The woman who works in my house (does my laundry, washes my dishes, mops my floor, makes my bed, cooks me dinner on Wednesdays, sweeps the dirt that is my front lawn, waters the garden, and other around-the-house chores) is incredible. She is smart, funny, and dying to organize people.
She can't stand that the residents of my housing complex, nearly all expats, let the (government) landlord get away with poor maintenance. Of course, she's the one who really has to deal with it. I'm at the office all day, but she's there mopping up.
My house leaks. A lot. Because the pipes were imported form Europe they are measured on the metric system. But the spare parts available in town are on the British Imperial measurement system. Which creates problems when a 15 year old plumbing systems needs repairs.
On top of that, the plumbers and electricians and other fundis who work for the housing complex never show up when they say they do. Or if they show up, don't actually fix the problem. Or if they fix the problem, they leave a big hole in the wall that large animals (like two-foot-long Forest Rats, I kid you not) can enter the house through.

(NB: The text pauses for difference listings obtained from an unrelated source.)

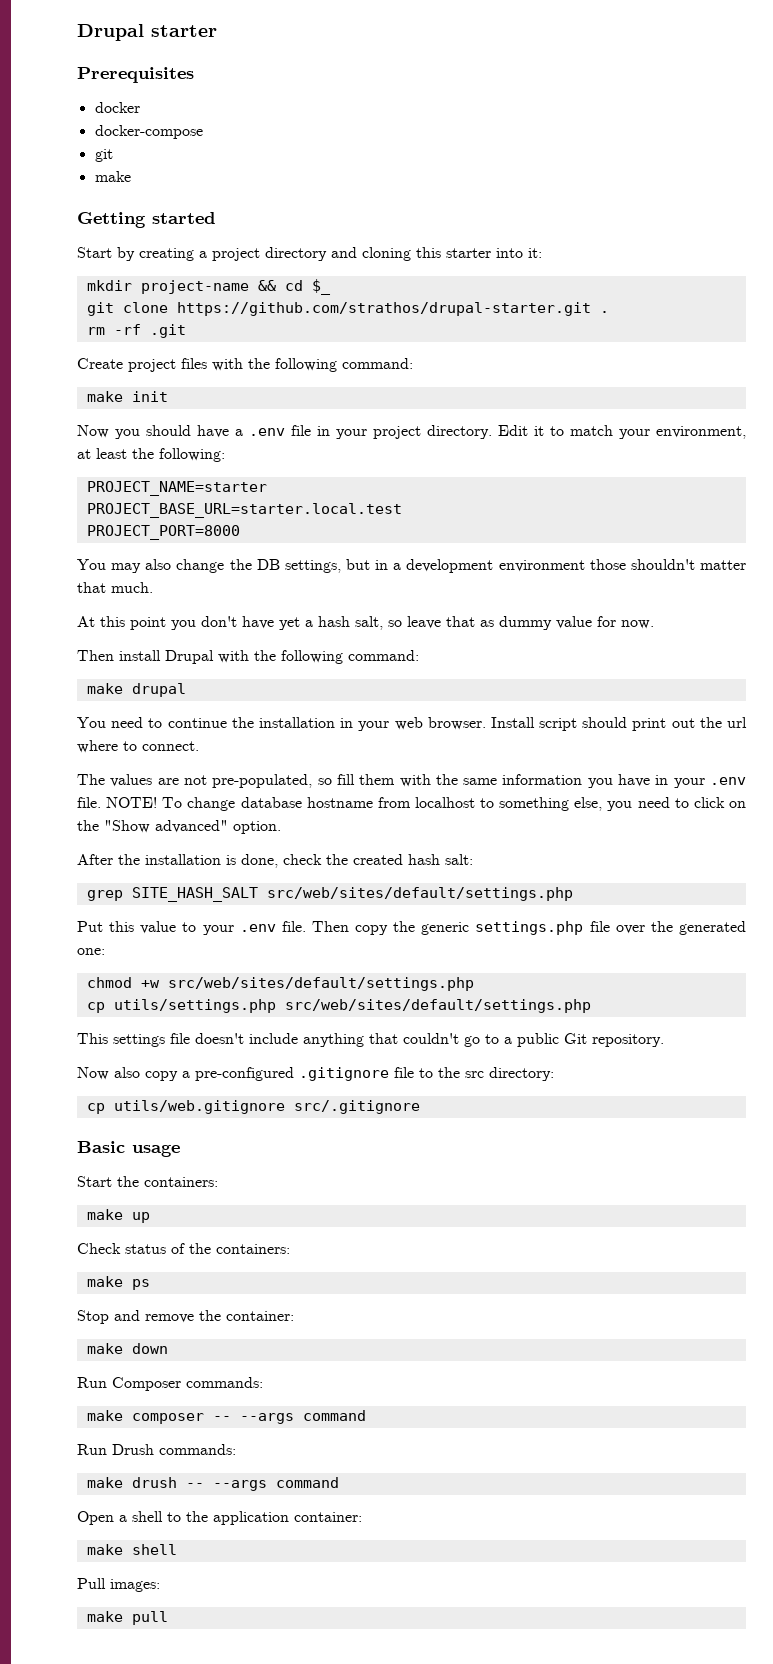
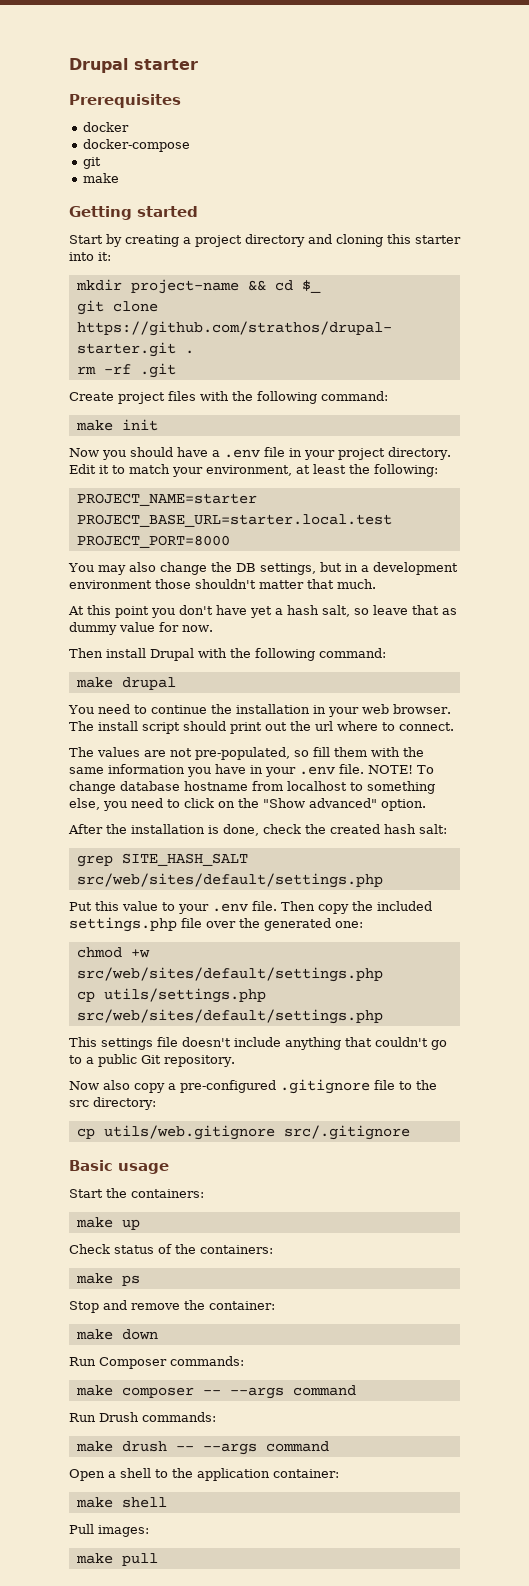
[490,717,535,728] Install -> [69,721,138,731] The install
[421,922,470,935] generic -> [377,901,432,911] included

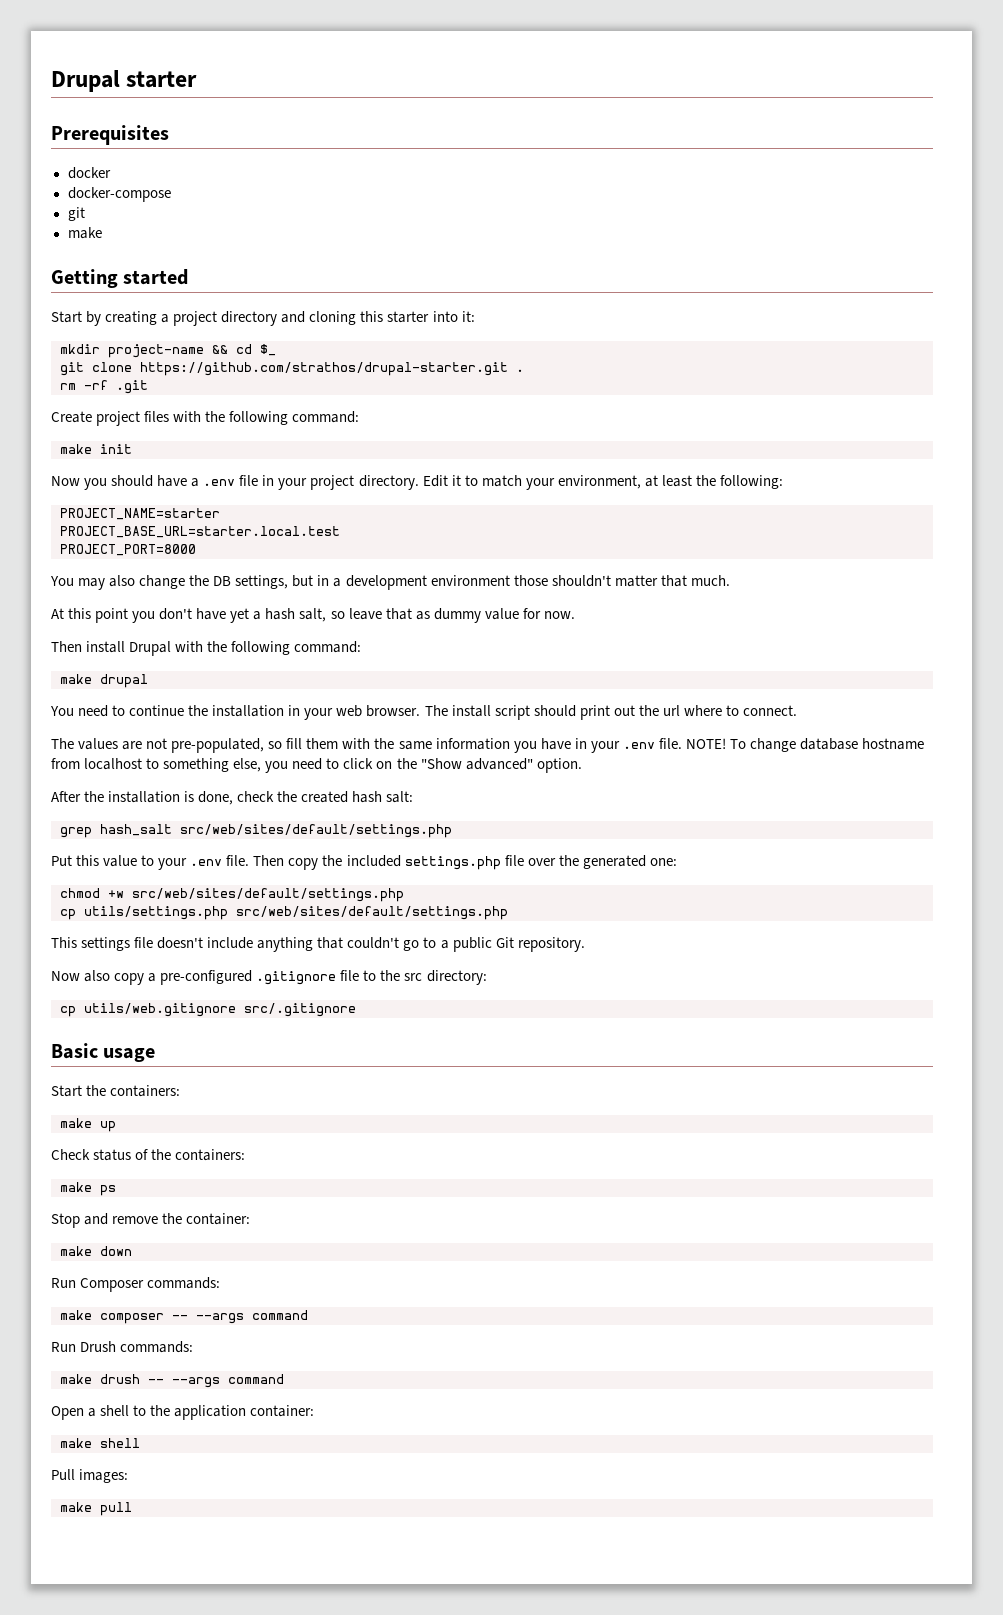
[121,853,248,866] SITE_HASH_SALT -> [100,824,172,836] hash_salt

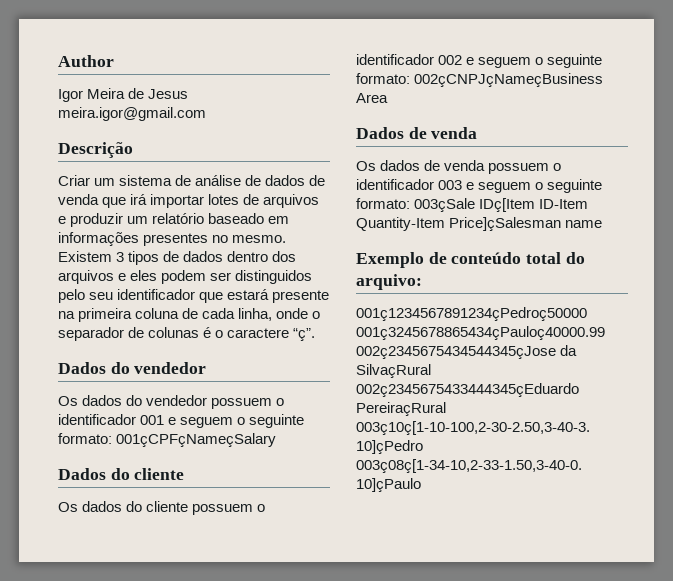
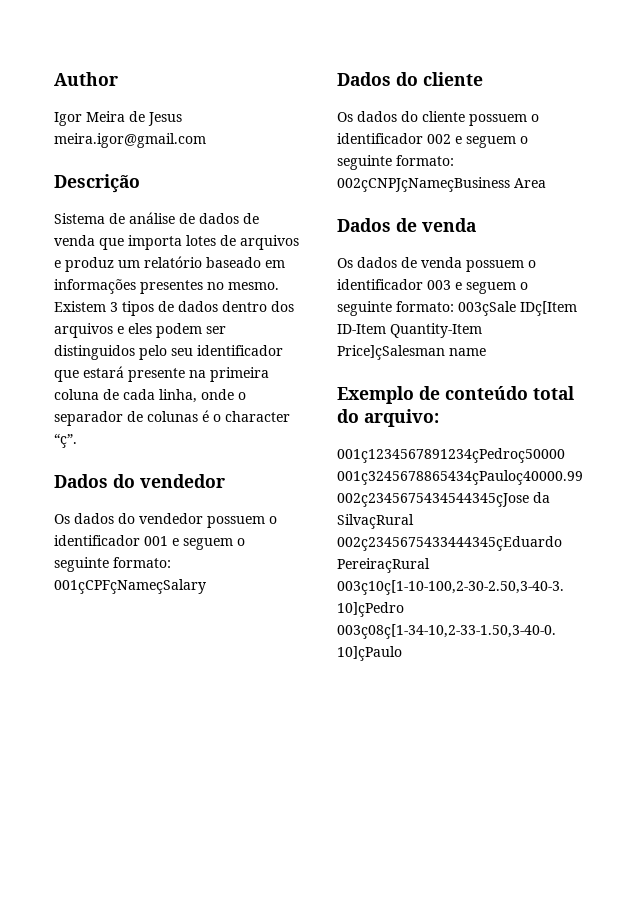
[58,175,173,186] Criar um sistema -> [54,213,105,224] Sistema
[130,194,205,208] irá importar -> [128,235,182,250] importa
[70,213,124,227] produzir -> [65,257,114,272] produz
[227,328,290,338] caractere -> [225,411,290,422] character

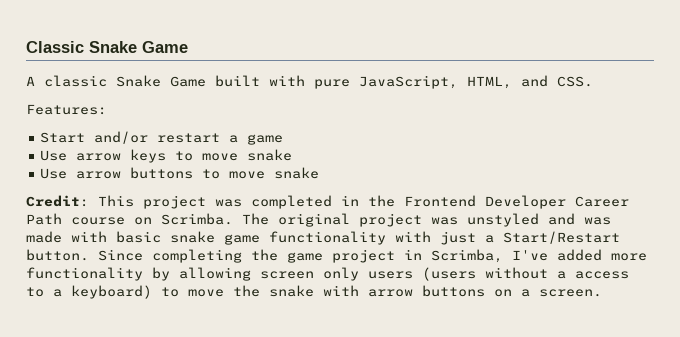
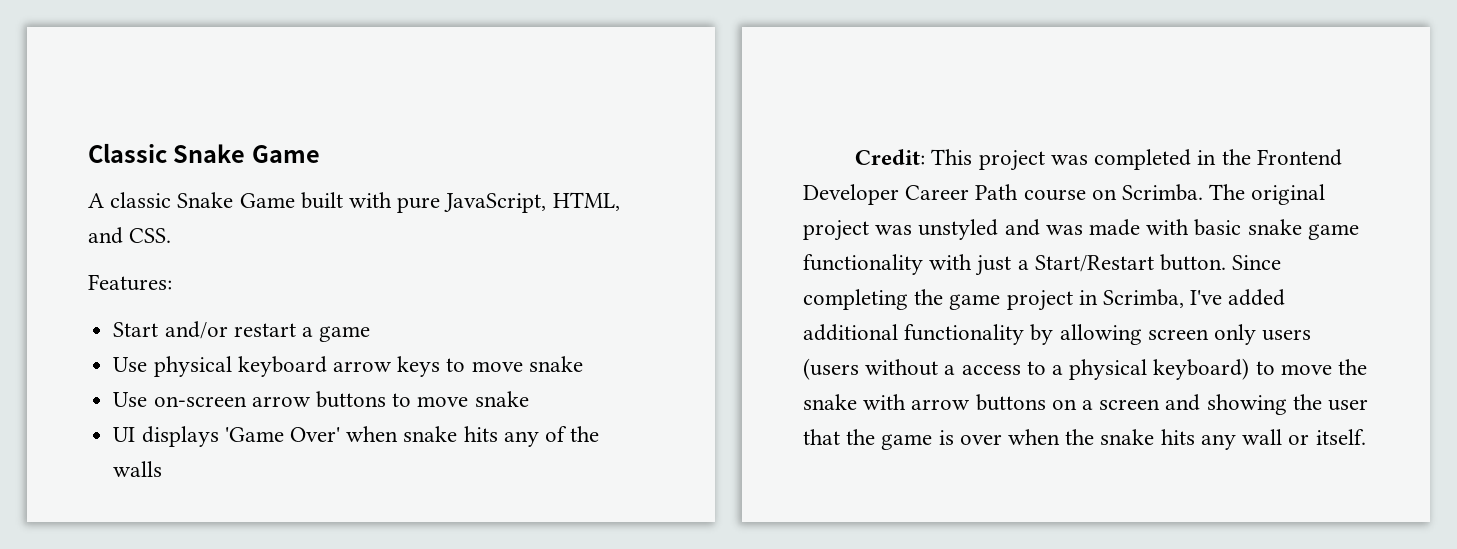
(68, 155) none -> [153,356,327,377] physical keyboard
(68, 173) none -> [153,396,247,407] on-screen
(320, 173) none -> [113,426,600,447] [113,461,163,477] // UI displays 'Game Over' when snake hits any of the walls
[611,253,647,261] more -> [803,324,898,341] additional
(62, 293) none -> [1069,359,1148,380] physical
[539,289,602,297] screen. -> [1099,394,1369,415] [803,429,1366,450] screen and showing the user that the game is over when the snake hits any wall or itself.

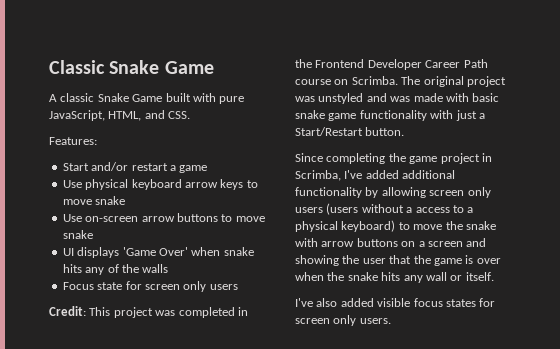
(163, 469) none -> [62,281,238,292] // Focus state for screen only users
(1227, 262) none -> (405, 131) //
(1366, 437) none -> [295,298,496,307] [295,315,391,326] // I've also added visible focus states for screen only users.

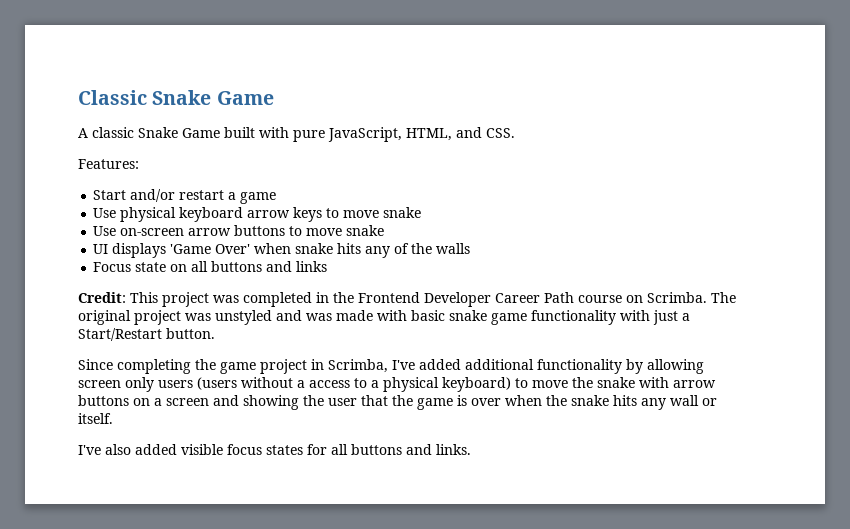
[125,281,238,292] for screen only users -> [170,261,328,272] on all buttons and links
[295,315,391,326] screen only users. -> [331,444,471,455] all buttons and links.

She says to me, "why don't all of you get together and decide as a group to do something. You should then write an official letter from all of you to the management. You can decide to just hire your own fundis and deduct the cost of repair from your rent!"
But she'll never organize us. Expats are far too apathetic. We're all in Kigoma to be pro-active--we're fighting for refugees' rights, we're providing health care, we're building water systems, we're conserving biodiversity. But really we're a bunch of lazy bastards. And we're all moving on in a few months or a few years; let somebody else deal with it.